In the same vein, knowing how to use Photoshop and Illustrator doesn’t make someone a graphic designer or artist either. There is nothing wrong with using Canva and free tools like it, as long as they’re used correctly.
Tools that might be handy for the DIY marketer:
- Buffer: Simplifies scheduling and analytics.
- Zoho Social: Basic tools for small teams to manage campaigns (we use this here at home!)
- Canva: Quick design tool for those starting out.
Manage your Team’s Work Flow
Management tools can be a great way to help define clear roles, schedule regular check-ins, and manage projects to keep your team on track. An unorganized team slows down progress, and the social media world is not going to wait for you to catch up.
Whether you’ve got a few helpers or just you, having a workflow helps:
- Set roles: Who’s writing, who’s posting, who’s replying?
- Use a shared calendar: Plan at least 2 weeks ahead.
- Check-ins: Keep them short, but regular.
Even if you’re solo, creating structure can help you stay consistent and save a lot of headache. At Luck Dragon, we use Zoho a lot to communicate what’s going on in the office – and that little monthly payment is so worth it.
Keep Up with Engagement
Social media is a two-way street. Responding promptly to comments, messages, and reviews nurtures relationships and boosts your visibility in platform algorithms. Platforms prioritize content that generates conversations, and reward you for joining in. So whether it’s a simple “Thanks!” or answering a customer’s question in DMs, take the time: people notice.
Analyze and Optimize
Keep track your campaigns’ performance, test different strategies, and refine your content based on what’s working best. Data-driven decisions lead to better ROI and growth. What works today might not work next week, and that’s okay. Great marketing isn’t about being right all the time.
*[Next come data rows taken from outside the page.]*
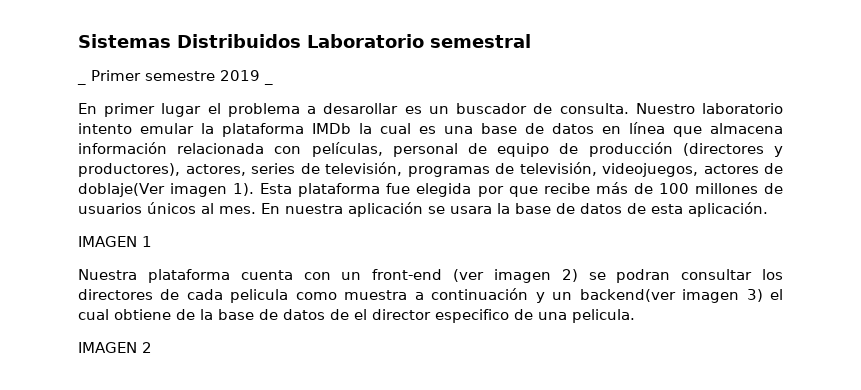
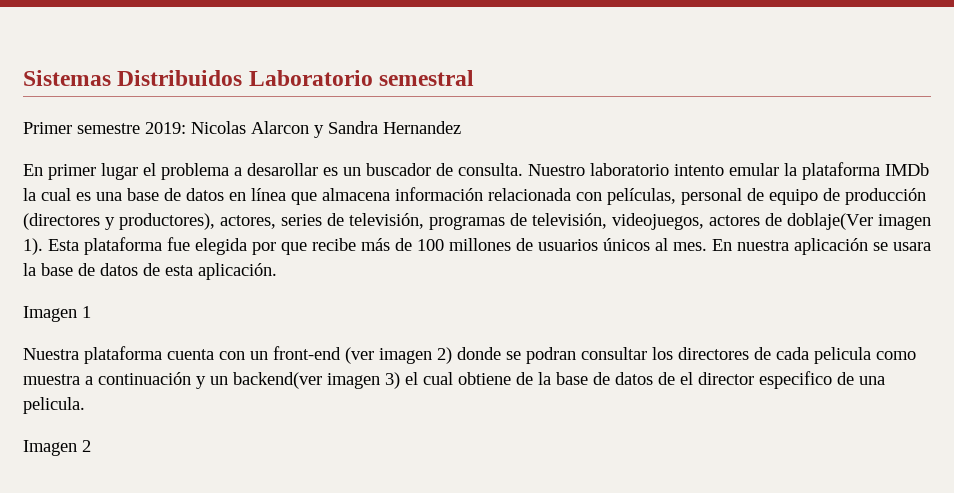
[77,81,86,85] _ -> (475, 78) none
[220,70,260,81] [264,81,273,85] 2019 _ -> [145,121,461,138] 2019: Nicolas Alarcon y Sandra Hernandez
[78,236,137,247] IMAGEN -> [23,306,77,322] Imagen
(578, 275) none -> [457,347,501,360] donde
[78,342,137,353] IMAGEN -> [23,440,77,456] Imagen

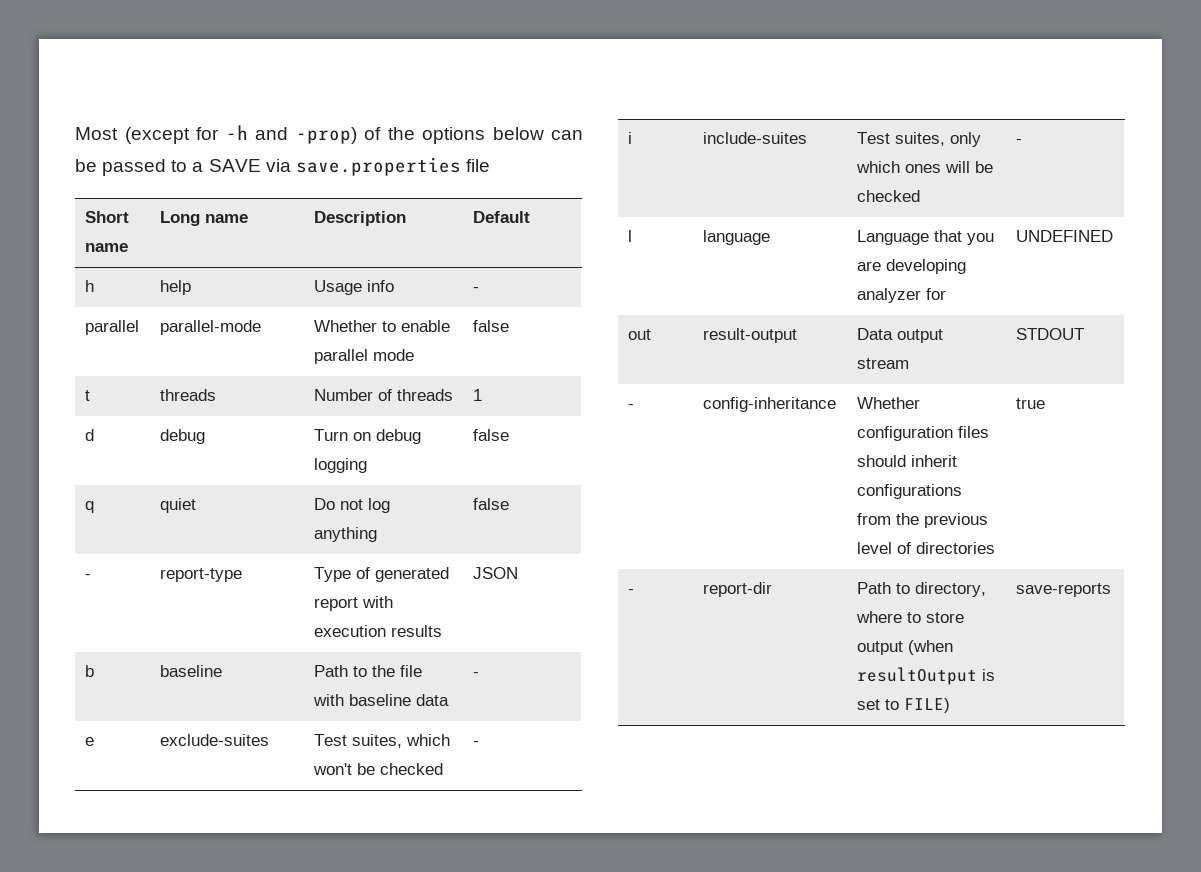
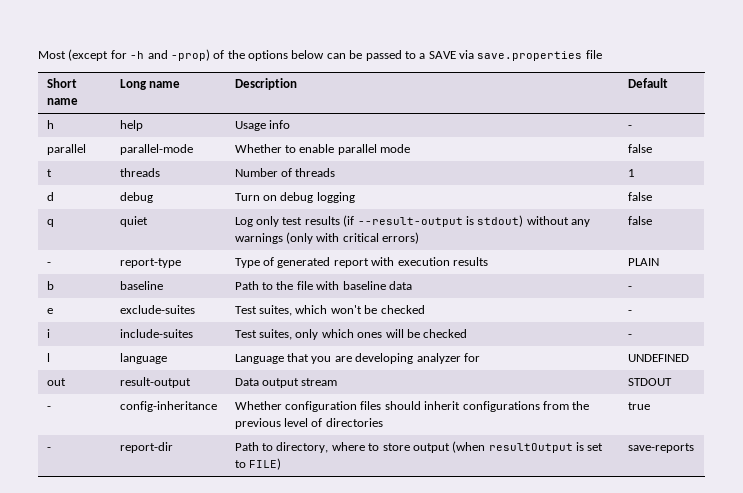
[314,498,391,513] [314,527,378,542] Do not log anything -> [234,215,591,227] [234,232,420,244] Log only test results (if --result-output is stdout) without any warnings (only with critical errors)
[473,567,519,579] JSON -> [627,258,659,266] PLAIN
It’s about testing, learning, and improving.
We review analytics for our partners monthly, and we look at:
- What post had the most engagement?
- What platform drove the most traffic?
- Where did people drop off?
- What keywords kept people most engaged?
Then adjust. If your audience loves short behind-the-scenes videos, make more. If they ignore product shots, rework the format or timing, or cut them out for a while. Content and advertising fatigue is real, so respecting your audiences time makes all the difference.
Our partners love us for our optimization services. The less our partners have to stare at and analyze data, the better! And with every data point, we get sharper, faster, and more creative in driving your business results.
Conclusion
Social media marketing is… a lot. Strategy, consistency, creative production, data tracking, audience research, ad targeting, and staying current takes time. At Luck Dragon Media, we bridge the gap for small and mid-sized businesses that don’t have the luxury of a full in-house team, but still want to show up like the pros. We create high-quality video content, manage social media strategies, collaborate with creators and influencers, and continually optimize campaigns based on real-time performance. You don’t have to be a content machine or spend hours trying to reverse-engineer a viral post; that’s our job, so you can focus on yours!